Rick Kantor welcomed a baby boy to the family on Dec. 20. But he hasn’t had much time to celebrate. The home he built two years ago on the Sumas Prairie had to be gutted following November’s historic flooding. For two weeks, he had water up to his countertops. “My wife and I lost pretty much everything we owned – all our clothes, most of our belongings, pictures, all our furniture,” the heavy-duty mechanic says.
Then came a record cold snap that has left most of British Columbia shivering under a prolonged deep freeze. It has made recovery all the more difficult for victims of the flood, including the Kantors. “All the insulation on the main floor had to be removed,” Mr. Kantor says, adding that his furnace was badly damaged. He’s been trying desperately to keep his house above freezing using electric heat, while he works on repairs. “It gets very windy out on Sumas Prairie. So the cold wind just goes through the house.”
The water lines have frozen, so he will be without water until it warms up. “The exterior walls are a sheet of ice right now. This devastation is not something I ever imagined I’d see,” Mr. Kantor says. He hasn’t been able to work for nearly two months. He is terrified of the bills “that keep piling up.”
The story is much the same in the Central Interior town of Spences Bridge, which has also been notching bone-chilling temperatures since Christmas. “We saw an 80-degree temperature swing in five months – from 50 above this summer to minus 30 today,” Steven Rice says. “It’s unbelievable.”
Mr. Rice, who owns the Packing House café with his wife Paulet, had a batch of piping-hot beef stew simmering on the stove while he spoke. The stew was destined for the 40 highway workers repairing the badly damaged Trans-Canada Highway near Nicomen. “It’s so cold, you just want to tuck away into a warm corner.” So he and Paulet have been cooking hot meals to try to keep the workers going.
Yesterday, it was warm chocolate-chip cookies and hot chocolate. Tomorrow it will be chili. “We’ll keep cooking for them until it warms up out there,” Mr. Rice adds.
Record-breaking cold in Western Canada caps off year of extremes
With climate change, we’re going to see more of these extremes – as have been seen in B.C. already – says Brian Proctor, a meteorologist with Environment Canada. “More highs, more cold, more warmth, more storms.”
Mr. Proctor says it isn’t clear whether the rains and flooding and extreme cold can be connected to the other extreme weather events in B.C., such as last summer’s heat dome and fires. But there are connections between the events of the summer and those in the winter.
He says the heat and the fires were linked by a strong, long-lasting warm dome of high-pressure air that built up over Western Canada with hot temperatures, clear skies and dry air.
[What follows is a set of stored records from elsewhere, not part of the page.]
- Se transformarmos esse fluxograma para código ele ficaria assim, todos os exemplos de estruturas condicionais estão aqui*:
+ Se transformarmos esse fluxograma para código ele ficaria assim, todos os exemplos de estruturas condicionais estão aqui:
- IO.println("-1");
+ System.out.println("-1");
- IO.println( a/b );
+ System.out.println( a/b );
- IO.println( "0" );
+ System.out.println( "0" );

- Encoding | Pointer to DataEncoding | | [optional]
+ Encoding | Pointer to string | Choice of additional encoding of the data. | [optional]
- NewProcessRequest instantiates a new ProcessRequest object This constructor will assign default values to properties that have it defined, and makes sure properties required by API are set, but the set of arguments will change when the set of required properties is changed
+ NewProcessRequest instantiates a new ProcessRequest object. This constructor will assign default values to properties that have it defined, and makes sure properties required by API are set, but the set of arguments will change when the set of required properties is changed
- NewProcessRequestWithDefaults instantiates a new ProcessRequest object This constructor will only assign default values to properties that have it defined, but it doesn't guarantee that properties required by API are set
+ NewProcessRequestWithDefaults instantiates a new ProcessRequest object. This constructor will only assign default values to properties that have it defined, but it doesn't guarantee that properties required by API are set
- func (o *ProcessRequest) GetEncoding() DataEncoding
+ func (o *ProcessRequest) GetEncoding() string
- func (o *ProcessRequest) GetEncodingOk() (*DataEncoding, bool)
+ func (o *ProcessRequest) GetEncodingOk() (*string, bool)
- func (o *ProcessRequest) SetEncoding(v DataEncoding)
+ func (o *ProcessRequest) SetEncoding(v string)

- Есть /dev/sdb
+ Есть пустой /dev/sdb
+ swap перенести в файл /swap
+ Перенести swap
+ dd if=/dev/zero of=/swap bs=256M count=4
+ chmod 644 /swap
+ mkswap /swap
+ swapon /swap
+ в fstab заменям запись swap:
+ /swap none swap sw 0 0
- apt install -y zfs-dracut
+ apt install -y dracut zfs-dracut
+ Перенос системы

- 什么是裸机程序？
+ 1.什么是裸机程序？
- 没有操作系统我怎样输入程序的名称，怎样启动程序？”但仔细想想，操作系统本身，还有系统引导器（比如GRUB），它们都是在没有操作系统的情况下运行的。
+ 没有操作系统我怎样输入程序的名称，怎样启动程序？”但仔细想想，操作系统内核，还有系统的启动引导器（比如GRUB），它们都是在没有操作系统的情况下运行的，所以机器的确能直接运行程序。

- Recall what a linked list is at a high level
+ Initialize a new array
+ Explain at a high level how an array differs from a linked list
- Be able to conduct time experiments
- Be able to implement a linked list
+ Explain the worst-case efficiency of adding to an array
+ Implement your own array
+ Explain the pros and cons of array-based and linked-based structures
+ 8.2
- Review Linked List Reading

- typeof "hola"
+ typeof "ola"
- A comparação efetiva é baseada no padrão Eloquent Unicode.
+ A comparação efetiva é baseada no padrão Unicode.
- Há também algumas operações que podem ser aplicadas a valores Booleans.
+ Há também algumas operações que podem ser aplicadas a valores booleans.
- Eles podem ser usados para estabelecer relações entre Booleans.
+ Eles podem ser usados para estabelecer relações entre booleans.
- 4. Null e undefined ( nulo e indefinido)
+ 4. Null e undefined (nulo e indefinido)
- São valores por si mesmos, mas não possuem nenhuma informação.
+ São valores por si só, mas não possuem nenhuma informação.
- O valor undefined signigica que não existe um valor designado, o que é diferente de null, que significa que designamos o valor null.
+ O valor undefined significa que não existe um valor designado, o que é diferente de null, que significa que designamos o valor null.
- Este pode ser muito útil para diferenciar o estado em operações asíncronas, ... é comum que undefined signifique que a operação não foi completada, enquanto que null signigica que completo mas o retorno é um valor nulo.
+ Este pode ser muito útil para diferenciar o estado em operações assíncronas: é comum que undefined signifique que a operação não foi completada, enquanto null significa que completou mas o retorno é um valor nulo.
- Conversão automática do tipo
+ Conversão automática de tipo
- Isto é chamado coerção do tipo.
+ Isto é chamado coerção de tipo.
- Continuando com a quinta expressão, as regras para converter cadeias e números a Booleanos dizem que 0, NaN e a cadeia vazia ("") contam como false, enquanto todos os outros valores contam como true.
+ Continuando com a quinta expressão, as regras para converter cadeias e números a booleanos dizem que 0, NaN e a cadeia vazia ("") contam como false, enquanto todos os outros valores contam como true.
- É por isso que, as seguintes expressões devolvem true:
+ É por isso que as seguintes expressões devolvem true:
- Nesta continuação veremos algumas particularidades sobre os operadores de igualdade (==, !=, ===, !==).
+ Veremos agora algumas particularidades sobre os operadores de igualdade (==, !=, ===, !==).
As the westward flow of air from the Pacific resumed, it pushed warm moist air into B.C., resulting in thunderstorms and lightning, prompting a record flare-up in forest fires.
In the case of the floods and the cold, they were part of the same atmospheric roller coaster.
The ten Canadian provinces are situated in the mid-northern latitudes of the planet. Normally there is a meandering river of air that circles those latitudes that bring moisture in from the Pacific Ocean, moving west to east. That river usually ripples north and south within a relatively narrow band. But occasionally, it can become more energized and range further north and south, making for higher peaks and lower valleys than normal and bringing heavy rains to the West Coast of B.C. when the flow is onshore.
In November and early December, the river was being fed by very moist warm air from further south over the warmer part of the Pacific and driving that moisture northward, dousing the coast of North America from northern California to northern B.C. with record amounts of rain.
Recently that pattern shifted westward and is currently driving warm moist air north towards Alaska, which has seen balmy record-setting temperatures. Once that air has headed north, it becomes colder and drier. When that river of cold air is driven back south, it results in record cold air in Western Canada.
When the extreme cold hit B.C., Victoria Kuit, a Yarrow resident who has been helping people in the region affected by the flooding, started to receive messages asking for heaters, heat tape or pipe wrap.
Ms. Kuit says many affected houses had been stripped of the plywood and the drywall, and now many pipes had frozen as well. Some households in the Sumas Lake Bottom area still don’t have power, she added.
“It’s very defeating and heartbreaking to wake up and then see that the temperatures are below zero, because you’ve got the houses to the certain point where they can dry out and maybe they can rebuild, but now there’s a whole new issue [with] worrying about their plumbing,” she says.
Last month, Ms. Kuit built a small shelter in her backyard, which serves as a hub of resources for people in need. For the past two weeks, besides serving hot food at her shelter, now dubbed the Yarrow Food Hub, she and other volunteers have been tracking down generators, heaters, warm gloves and blankets and delivering them to residents in affected areas.
She says the hub has been feeding at least 100 people a day, and about 40 heaters are now circulating in different households.
“It’s terrible. It’s heartbreaking … It’s been an emotional roller coaster here.”
Editor’s note: An earlier version of this article included an incorrect spelling for Steven Rice. This version has been corrected.